(Records contained in a dataset)
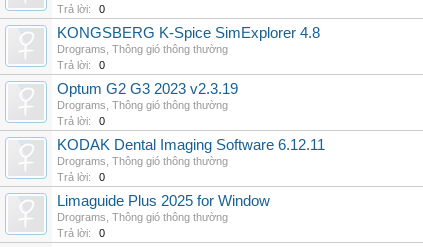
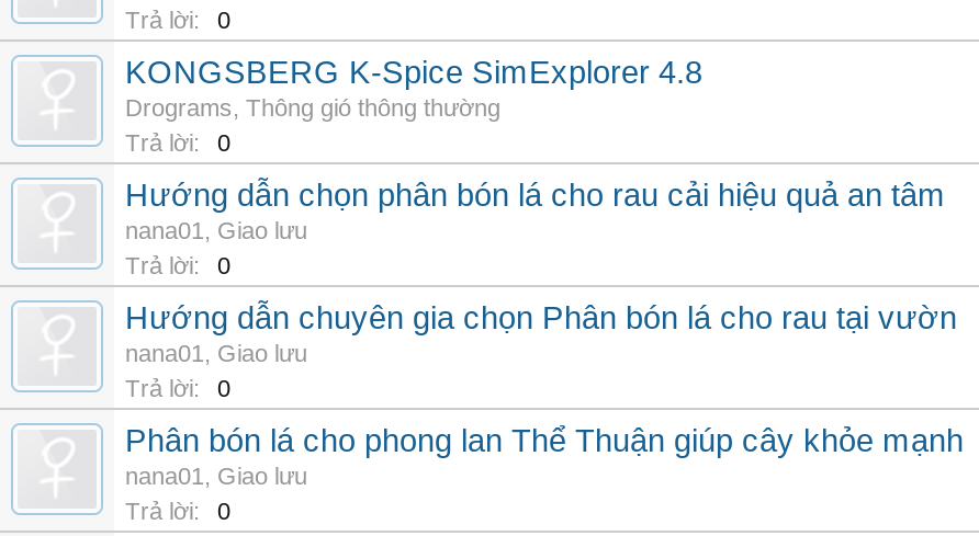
[57,81,238,111] Optum G2 G3 2023 v2.3.19 | Drograms, Thông gió thông thường -> [125,178,946,243] Hướng dẫn chọn phân bón lá cho rau cải hiệu quả an tâm | nana01, Giao lưu
[57,137,325,167] KODAK Dental Imaging Software 6.12.11 | Drograms, Thông gió thông thường -> [125,300,957,366] Hướng dẫn chuyên gia chọn Phân bón lá cho rau tại vườn | nana01, Giao lưu
[57,193,270,223] Limaguide Plus 2025 for Window | Drograms, Thông gió thông thường -> [125,423,964,489] Phân bón lá cho phong lan Thể Thuận giúp cây khỏe mạnh | nana01, Giao lưu

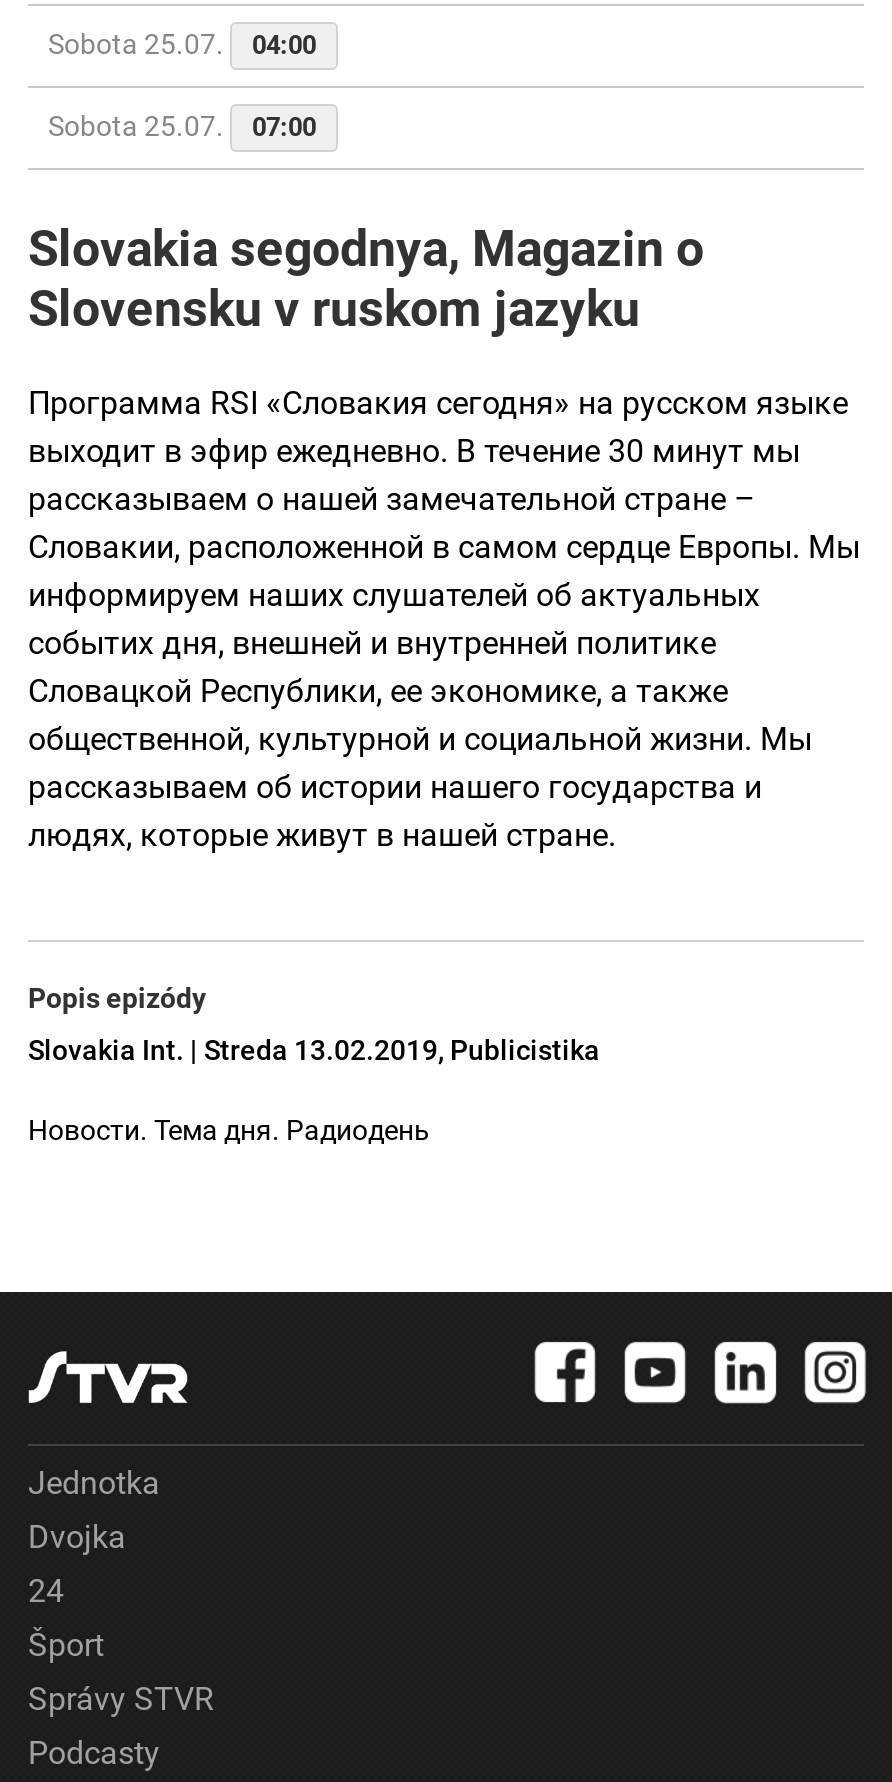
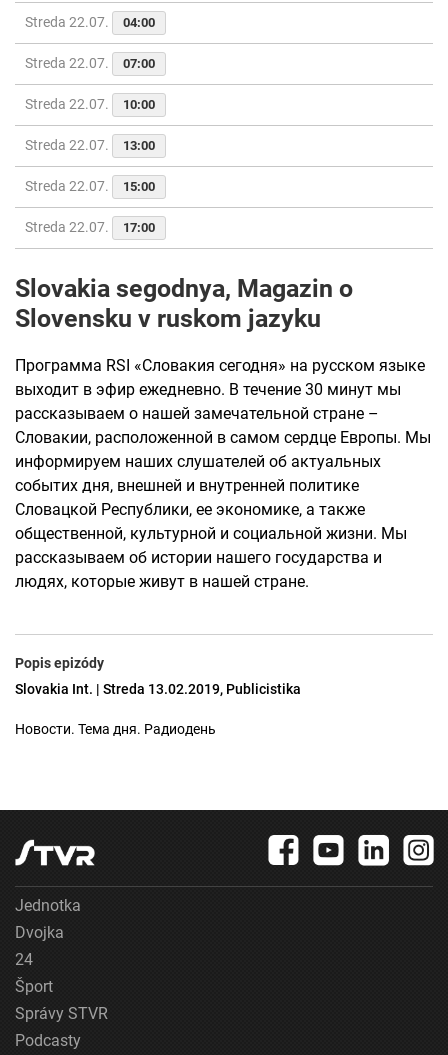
[48,29,316,61] Sobota 25.07. 04:00 -> [25,14,155,30] Streda 22.07. 04:00
[48,111,316,143] Sobota 25.07. 07:00 -> [25,55,155,71] Streda 22.07. 07:00
none -> [25,96,155,235] Streda 22.07. | 10:00 | Streda 22.07. | 13:00 | Streda 22.07. | 15:00 | Streda 22.07. | 17:00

- **Problem requirements**
In the answer, give only the lines from the top of the data above through the line with "[48,29,316,61] Sobota 25.07.", reproduced exactly; no picture may appear.

- **Solution for this task**
[57,81,238,111] Optum G2 G3 2023 v2.3.19 | Drograms, Thông gió thông thường -> [125,178,946,243] Hướng dẫn chọn phân bón lá cho rau cải hiệu quả an tâm | nana01, Giao lưu
[57,137,325,167] KODAK Dental Imaging Software 6.12.11 | Drograms, Thông gió thông thường -> [125,300,957,366] Hướng dẫn chuyên gia chọn Phân bón lá cho rau tại vườn | nana01, Giao lưu
[57,193,270,223] Limaguide Plus 2025 for Window | Drograms, Thông gió thông thường -> [125,423,964,489] Phân bón lá cho phong lan Thể Thuận giúp cây khỏe mạnh | nana01, Giao lưu

[48,29,316,61] Sobota 25.07. 04:00 -> [25,14,155,30] Streda 22.07. 04:00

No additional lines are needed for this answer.